==== INPUT DATA ====
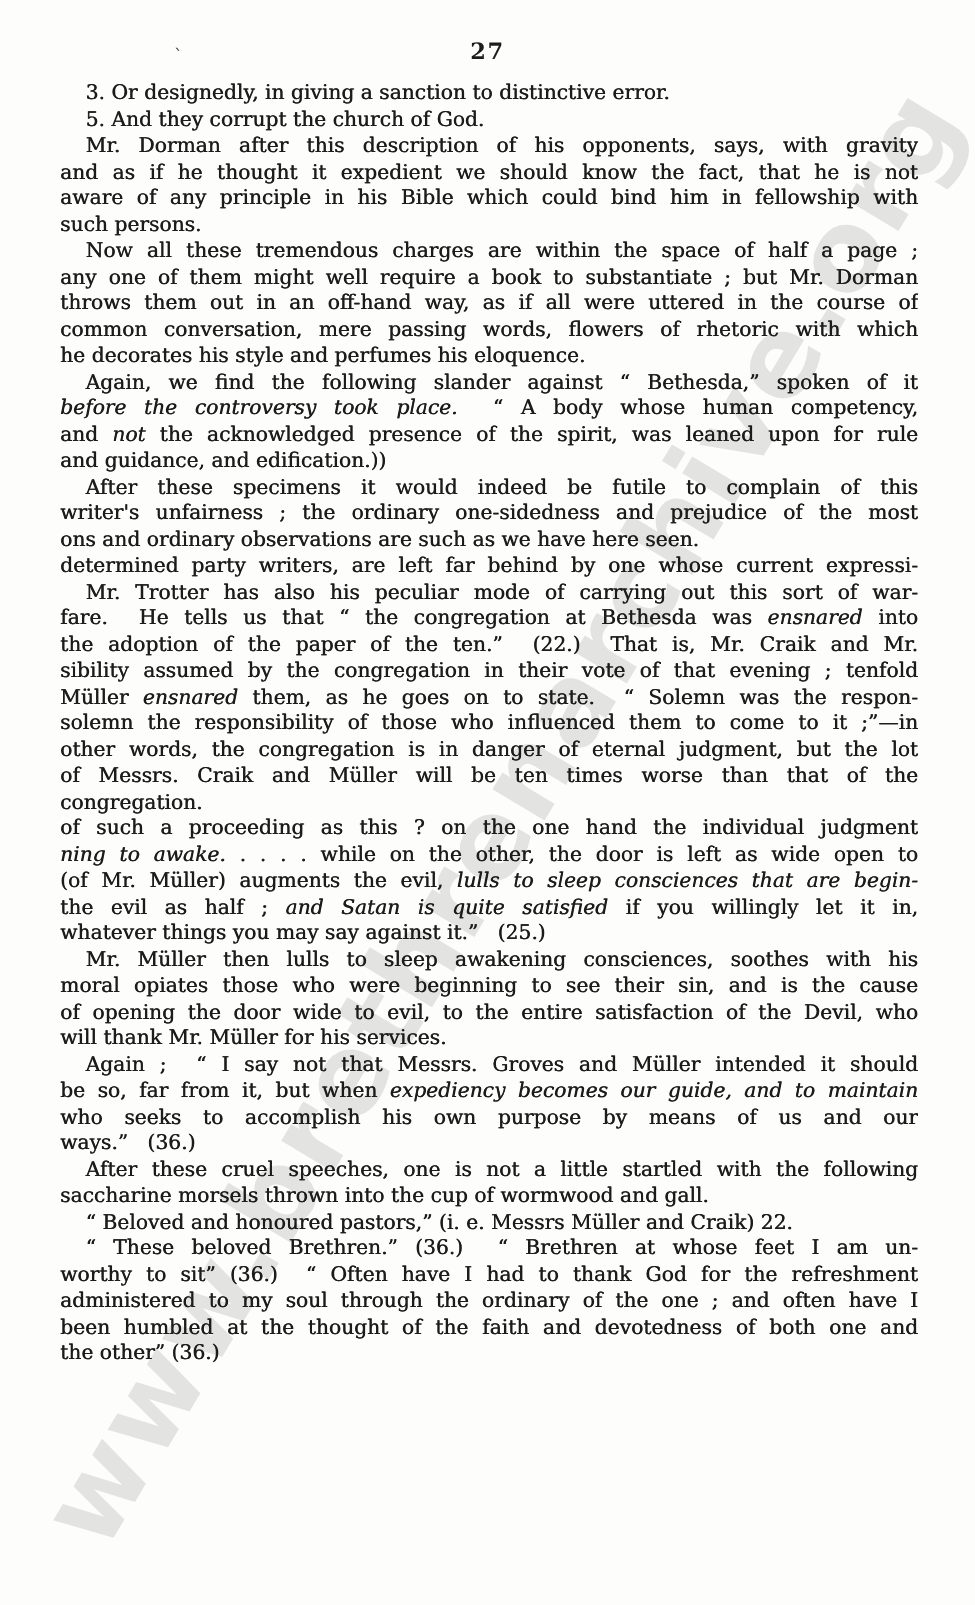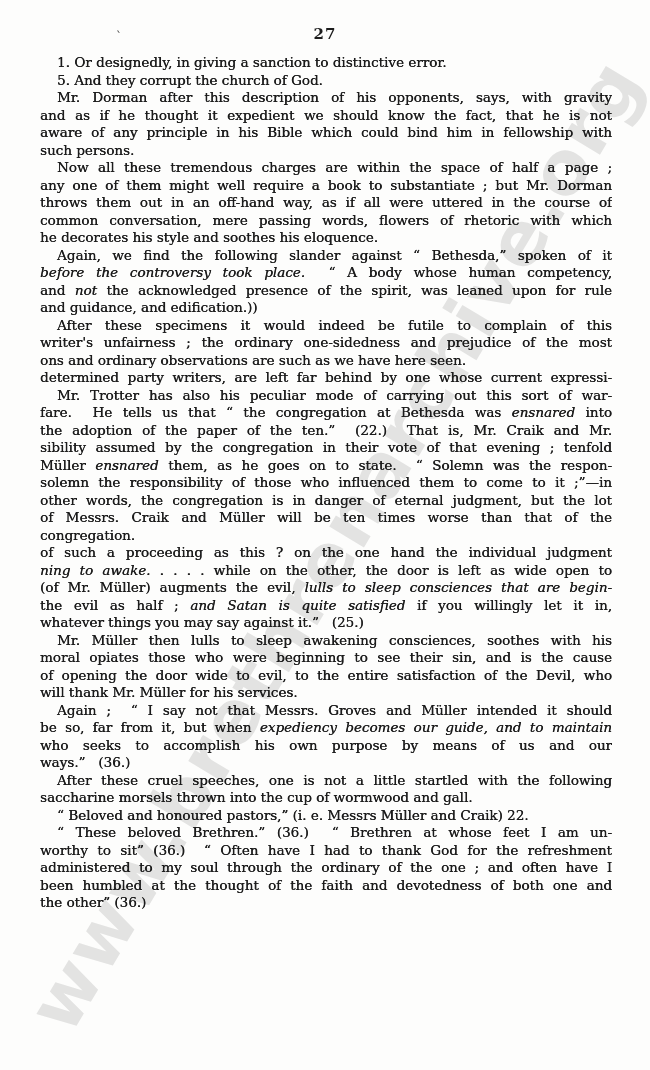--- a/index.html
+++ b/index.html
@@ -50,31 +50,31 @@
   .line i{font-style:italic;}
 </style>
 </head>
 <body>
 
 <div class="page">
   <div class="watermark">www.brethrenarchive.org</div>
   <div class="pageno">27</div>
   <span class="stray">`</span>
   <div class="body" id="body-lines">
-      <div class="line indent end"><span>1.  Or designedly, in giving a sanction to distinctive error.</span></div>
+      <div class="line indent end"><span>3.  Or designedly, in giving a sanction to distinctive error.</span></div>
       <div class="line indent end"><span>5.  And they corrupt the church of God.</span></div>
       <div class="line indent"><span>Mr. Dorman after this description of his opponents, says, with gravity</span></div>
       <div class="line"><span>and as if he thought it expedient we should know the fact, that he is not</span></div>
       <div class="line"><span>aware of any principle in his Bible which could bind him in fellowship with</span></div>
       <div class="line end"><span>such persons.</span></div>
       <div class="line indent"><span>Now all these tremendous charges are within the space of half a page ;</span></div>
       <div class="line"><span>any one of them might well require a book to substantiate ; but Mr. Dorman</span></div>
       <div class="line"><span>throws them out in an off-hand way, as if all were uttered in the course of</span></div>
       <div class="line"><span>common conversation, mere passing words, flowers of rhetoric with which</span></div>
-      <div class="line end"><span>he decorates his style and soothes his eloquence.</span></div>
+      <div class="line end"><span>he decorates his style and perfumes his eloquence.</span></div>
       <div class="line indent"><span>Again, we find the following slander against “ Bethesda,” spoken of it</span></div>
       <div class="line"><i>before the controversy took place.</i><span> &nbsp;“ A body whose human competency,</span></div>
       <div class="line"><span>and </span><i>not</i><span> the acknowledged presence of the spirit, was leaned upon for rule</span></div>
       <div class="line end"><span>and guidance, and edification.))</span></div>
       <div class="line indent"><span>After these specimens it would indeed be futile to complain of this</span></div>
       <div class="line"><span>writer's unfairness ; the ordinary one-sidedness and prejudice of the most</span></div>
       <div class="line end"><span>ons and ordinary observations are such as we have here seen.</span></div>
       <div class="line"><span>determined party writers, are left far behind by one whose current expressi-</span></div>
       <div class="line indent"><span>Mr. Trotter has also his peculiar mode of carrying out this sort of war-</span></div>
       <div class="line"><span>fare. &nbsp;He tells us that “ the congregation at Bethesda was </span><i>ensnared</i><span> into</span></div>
====
ABOUT THIS TASK: For every line above that holds the word "error", report the whole line.

SOLUTION FOR THIS EXERCISE:
-      <div class="line indent end"><span>1.  Or designedly, in giving a sanction to distinctive error.</span></div>
+      <div class="line indent end"><span>3.  Or designedly, in giving a sanction to distinctive error.</span></div>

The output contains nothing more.